Natural strategies to address menstrual migraines

Sandra Greenbank shares with us how you can support patients suffering from menstrual migraines.

Menstrual migraines are migraines that occur a couple of days leading up to a period, and in the first few days of a period.  It is thought to affect up to 10% of women, and 70% of female migraine sufferers report a worsening of migraines just before or during their period.

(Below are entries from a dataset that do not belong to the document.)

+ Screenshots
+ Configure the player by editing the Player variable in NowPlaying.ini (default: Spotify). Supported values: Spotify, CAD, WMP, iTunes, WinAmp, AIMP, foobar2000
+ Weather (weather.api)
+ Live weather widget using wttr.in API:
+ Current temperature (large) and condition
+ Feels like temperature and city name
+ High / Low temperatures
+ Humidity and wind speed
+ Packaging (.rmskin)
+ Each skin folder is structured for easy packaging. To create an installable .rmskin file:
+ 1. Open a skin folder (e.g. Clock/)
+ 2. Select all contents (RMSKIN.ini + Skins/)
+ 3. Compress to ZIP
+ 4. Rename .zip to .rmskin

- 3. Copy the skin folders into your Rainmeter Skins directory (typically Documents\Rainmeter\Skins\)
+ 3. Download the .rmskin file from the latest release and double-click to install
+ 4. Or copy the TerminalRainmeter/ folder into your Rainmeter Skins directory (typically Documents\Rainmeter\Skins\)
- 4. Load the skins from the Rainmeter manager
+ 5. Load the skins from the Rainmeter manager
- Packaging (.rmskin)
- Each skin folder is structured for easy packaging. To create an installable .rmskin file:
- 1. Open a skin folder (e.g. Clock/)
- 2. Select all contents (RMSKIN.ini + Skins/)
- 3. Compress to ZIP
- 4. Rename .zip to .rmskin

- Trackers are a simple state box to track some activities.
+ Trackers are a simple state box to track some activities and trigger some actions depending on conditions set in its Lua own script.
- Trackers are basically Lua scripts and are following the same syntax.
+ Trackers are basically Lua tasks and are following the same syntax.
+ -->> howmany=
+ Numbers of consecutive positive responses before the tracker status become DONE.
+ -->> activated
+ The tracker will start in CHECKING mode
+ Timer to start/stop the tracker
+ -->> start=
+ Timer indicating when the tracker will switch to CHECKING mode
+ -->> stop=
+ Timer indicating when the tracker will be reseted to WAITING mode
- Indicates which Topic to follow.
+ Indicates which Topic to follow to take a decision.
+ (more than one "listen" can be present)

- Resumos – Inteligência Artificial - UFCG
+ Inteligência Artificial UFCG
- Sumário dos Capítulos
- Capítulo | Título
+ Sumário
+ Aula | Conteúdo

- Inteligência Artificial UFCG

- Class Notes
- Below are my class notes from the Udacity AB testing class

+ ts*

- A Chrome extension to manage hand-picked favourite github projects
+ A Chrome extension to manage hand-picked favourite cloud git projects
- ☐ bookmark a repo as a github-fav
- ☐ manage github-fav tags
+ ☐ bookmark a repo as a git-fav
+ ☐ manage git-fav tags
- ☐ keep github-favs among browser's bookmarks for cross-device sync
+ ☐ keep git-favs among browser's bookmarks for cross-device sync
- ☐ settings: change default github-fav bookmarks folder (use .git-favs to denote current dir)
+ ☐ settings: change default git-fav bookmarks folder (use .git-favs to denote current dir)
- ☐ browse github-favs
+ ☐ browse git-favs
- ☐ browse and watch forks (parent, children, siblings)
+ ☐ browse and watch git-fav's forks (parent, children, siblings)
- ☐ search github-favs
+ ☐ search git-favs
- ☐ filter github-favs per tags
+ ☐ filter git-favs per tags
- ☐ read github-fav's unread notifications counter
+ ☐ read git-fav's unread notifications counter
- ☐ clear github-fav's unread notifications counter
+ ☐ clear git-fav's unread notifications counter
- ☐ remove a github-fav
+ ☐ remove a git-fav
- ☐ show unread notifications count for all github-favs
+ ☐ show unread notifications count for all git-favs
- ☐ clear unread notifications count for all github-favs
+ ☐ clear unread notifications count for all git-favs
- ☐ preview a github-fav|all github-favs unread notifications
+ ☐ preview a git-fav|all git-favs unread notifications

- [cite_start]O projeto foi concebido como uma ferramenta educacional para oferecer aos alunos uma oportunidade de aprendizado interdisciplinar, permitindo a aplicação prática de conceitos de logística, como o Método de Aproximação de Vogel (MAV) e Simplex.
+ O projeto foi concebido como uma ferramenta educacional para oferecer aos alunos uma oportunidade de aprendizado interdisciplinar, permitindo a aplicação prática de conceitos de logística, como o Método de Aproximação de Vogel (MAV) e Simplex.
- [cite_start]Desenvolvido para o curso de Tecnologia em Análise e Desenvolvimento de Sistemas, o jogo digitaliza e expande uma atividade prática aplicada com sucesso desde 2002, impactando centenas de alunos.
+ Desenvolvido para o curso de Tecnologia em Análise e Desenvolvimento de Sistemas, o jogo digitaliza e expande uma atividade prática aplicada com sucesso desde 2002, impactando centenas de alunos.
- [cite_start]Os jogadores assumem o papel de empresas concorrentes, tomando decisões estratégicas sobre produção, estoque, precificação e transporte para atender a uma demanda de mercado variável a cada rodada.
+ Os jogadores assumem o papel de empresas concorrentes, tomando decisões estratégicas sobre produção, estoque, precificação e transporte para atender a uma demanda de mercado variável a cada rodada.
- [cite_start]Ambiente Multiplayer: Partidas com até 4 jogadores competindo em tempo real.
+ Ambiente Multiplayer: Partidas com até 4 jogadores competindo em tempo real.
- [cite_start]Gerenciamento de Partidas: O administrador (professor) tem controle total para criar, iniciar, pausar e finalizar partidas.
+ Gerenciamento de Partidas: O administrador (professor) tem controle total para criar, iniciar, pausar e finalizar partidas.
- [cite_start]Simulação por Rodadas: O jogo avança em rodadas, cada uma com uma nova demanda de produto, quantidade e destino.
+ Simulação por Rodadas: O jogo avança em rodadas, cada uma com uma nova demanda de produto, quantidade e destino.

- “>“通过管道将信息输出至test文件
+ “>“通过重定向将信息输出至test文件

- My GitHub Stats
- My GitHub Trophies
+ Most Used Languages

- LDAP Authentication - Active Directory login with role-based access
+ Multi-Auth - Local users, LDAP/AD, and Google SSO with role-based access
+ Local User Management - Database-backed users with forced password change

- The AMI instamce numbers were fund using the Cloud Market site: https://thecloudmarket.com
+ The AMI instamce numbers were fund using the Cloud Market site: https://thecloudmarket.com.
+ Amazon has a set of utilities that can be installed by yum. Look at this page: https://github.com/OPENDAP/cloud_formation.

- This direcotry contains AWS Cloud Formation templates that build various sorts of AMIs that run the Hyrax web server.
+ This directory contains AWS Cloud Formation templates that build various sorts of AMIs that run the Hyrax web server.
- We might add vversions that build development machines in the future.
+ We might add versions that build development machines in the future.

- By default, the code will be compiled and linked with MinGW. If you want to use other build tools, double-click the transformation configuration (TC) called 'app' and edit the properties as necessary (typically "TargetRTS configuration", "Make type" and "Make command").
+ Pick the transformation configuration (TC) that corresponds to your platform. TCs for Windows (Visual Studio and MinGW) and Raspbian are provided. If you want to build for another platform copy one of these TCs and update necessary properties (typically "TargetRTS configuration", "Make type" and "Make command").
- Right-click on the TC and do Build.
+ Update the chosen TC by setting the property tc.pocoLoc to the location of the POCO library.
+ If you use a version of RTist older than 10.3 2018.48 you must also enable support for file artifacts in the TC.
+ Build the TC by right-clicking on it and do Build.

These migraines can be debilitating and interfere with day-to-day life.

Common migraine symptoms include:

  • Throbbing pain
  • Often one side of the head
  • Auras
  • Sound, light or smell sensitivity
  • Nausea
  • Vomiting

Causes

The most prevalent theory is that menstrual migraines are triggered by a rapid drop in oestrogen towards the end of the menstrual cycle (1). This withdrawal of hormones acts as a trigger in women with menstrual migraines. Wild fluctuations in oestrogen combined with low progesterone during peri-menopause are also associated with migraines that may seem erratic but have the same root cause.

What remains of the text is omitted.